[[ Given information, beginning ]]

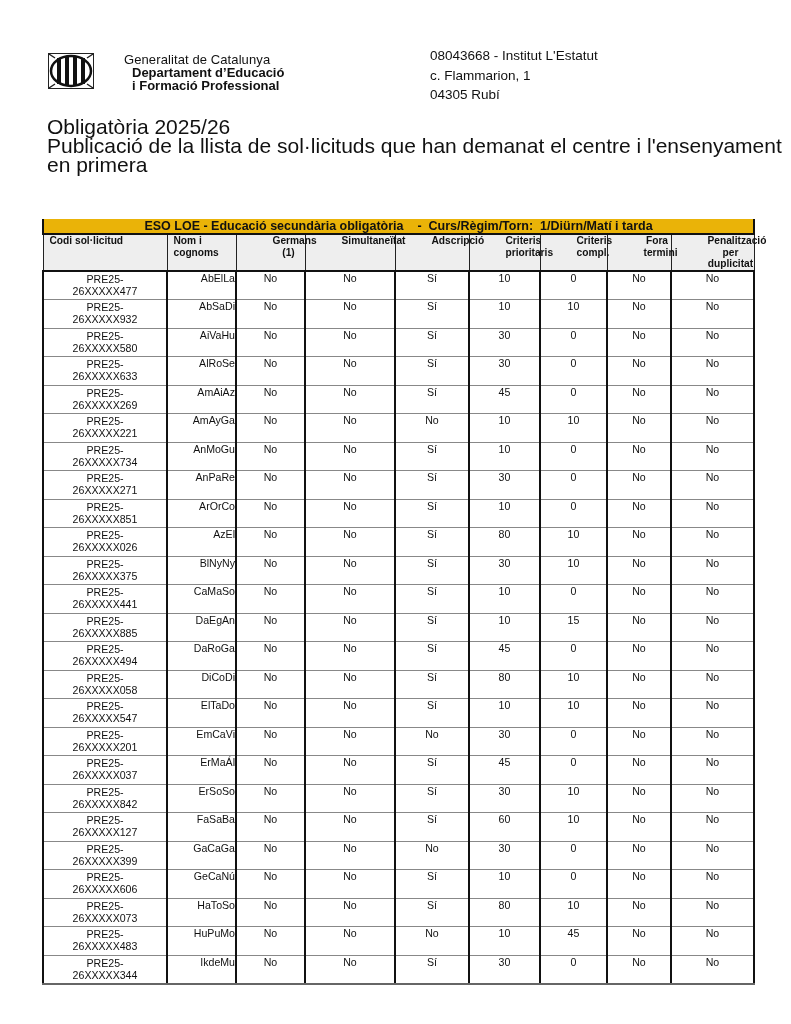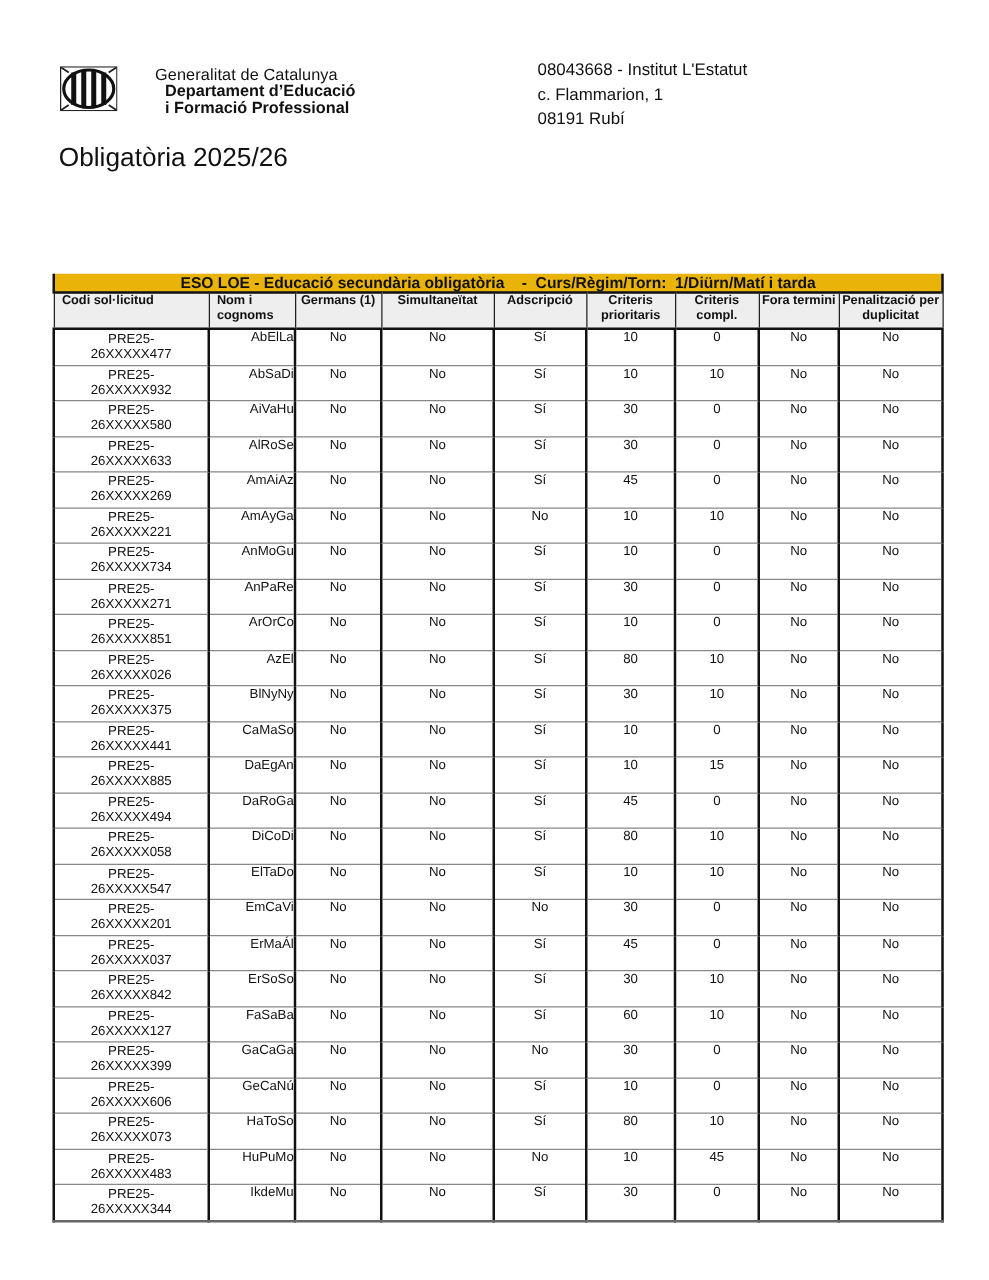--- a/index.html
+++ b/index.html
@@ -12,21 +12,21 @@
   .school { position:absolute; left:430px; top:46px; font-size:13.5px; line-height:19.5px; }
   .titles { position:absolute; left:47px; top:117px; font-size:21px; font-weight:normal; line-height:19px; }
   .tbl { position:absolute; left:42px; top:219px; width:711px; border-collapse:collapse;
          table-layout:fixed; font-size:10.6px; }
   .tbl td, .tbl th { padding:0; vertical-align:top; }
   .tbl .cap td { background:#eab308; font-weight:bold; font-size:12.5px; text-align:center;
                  height:13px; line-height:14px; border-left:2px solid #111; border-right:2px solid #111;
                  white-space:pre; }
   .tbl thead th { background:#eeeeee; font-weight:bold; font-size:10.2px; line-height:11.5px;
                   text-align:center; height:27px; border:1px solid #222; border-top:2px solid #111;
-                  border-bottom:2px solid #111; }
+                  border-bottom:2px solid #111;padding-left:36px; }
   .tbl thead th.left { text-align:left; padding-left:6px;margin-left:12px; }
   .tbl tbody td { height:26.5px; line-height:12px; border-left:2px solid #111; border-right:2px solid #111;
                   border-bottom:1.5px solid #888; text-align:center; }
   .tbl tbody td.code { text-align:center; padding-top:1px; }
   .tbl tbody td.name { text-align:right; padding-left:7px;margin-top:16px; }
   .tbl tbody tr:last-child td { border-bottom:2px solid #666; }
 </style>
 </head>
 <body>
 
@@ -42,25 +42,26 @@
 
 <div class="org">
   <div class="l1">Generalitat de Catalunya</div>
   <div class="l2">Departament d’Educació</div>
   <div class="l3">i Formació Professional</div>
 </div>
 
 <div class="school">
   <div>08043668 - Institut L'Estatut</div>
   <div>c. Flammarion, 1</div>
-  <div>08191 Rubí</div>
+  <div>04305 Rubí</div>
 </div>
 
 <div class="titles">
   <div>Obligatòria 2025/26</div>
+  <div>Publicació de la llista de sol·licituds que han demanat el centre i l'ensenyament en primera</div>
 </div>
 
 <table class="tbl">
   <colgroup>
     <col style="width:124px">
       <col style="width:69px">
       <col style="width:69px">
       <col style="width:90px">
     <col style="width:74px">
       <col style="width:71px">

[[ Given information, end ]]

Would you reproduce the lines above, from the very first through the line containing "border-bottom:2px solid #111;padding-left:36px;", exactly and without the pictures?

** Solution below **
--- a/index.html
+++ b/index.html
@@ -12,21 +12,21 @@
   .school { position:absolute; left:430px; top:46px; font-size:13.5px; line-height:19.5px; }
   .titles { position:absolute; left:47px; top:117px; font-size:21px; font-weight:normal; line-height:19px; }
   .tbl { position:absolute; left:42px; top:219px; width:711px; border-collapse:collapse;
          table-layout:fixed; font-size:10.6px; }
   .tbl td, .tbl th { padding:0; vertical-align:top; }
   .tbl .cap td { background:#eab308; font-weight:bold; font-size:12.5px; text-align:center;
                  height:13px; line-height:14px; border-left:2px solid #111; border-right:2px solid #111;
                  white-space:pre; }
   .tbl thead th { background:#eeeeee; font-weight:bold; font-size:10.2px; line-height:11.5px;
                   text-align:center; height:27px; border:1px solid #222; border-top:2px solid #111;
-                  border-bottom:2px solid #111; }
+                  border-bottom:2px solid #111;padding-left:36px; }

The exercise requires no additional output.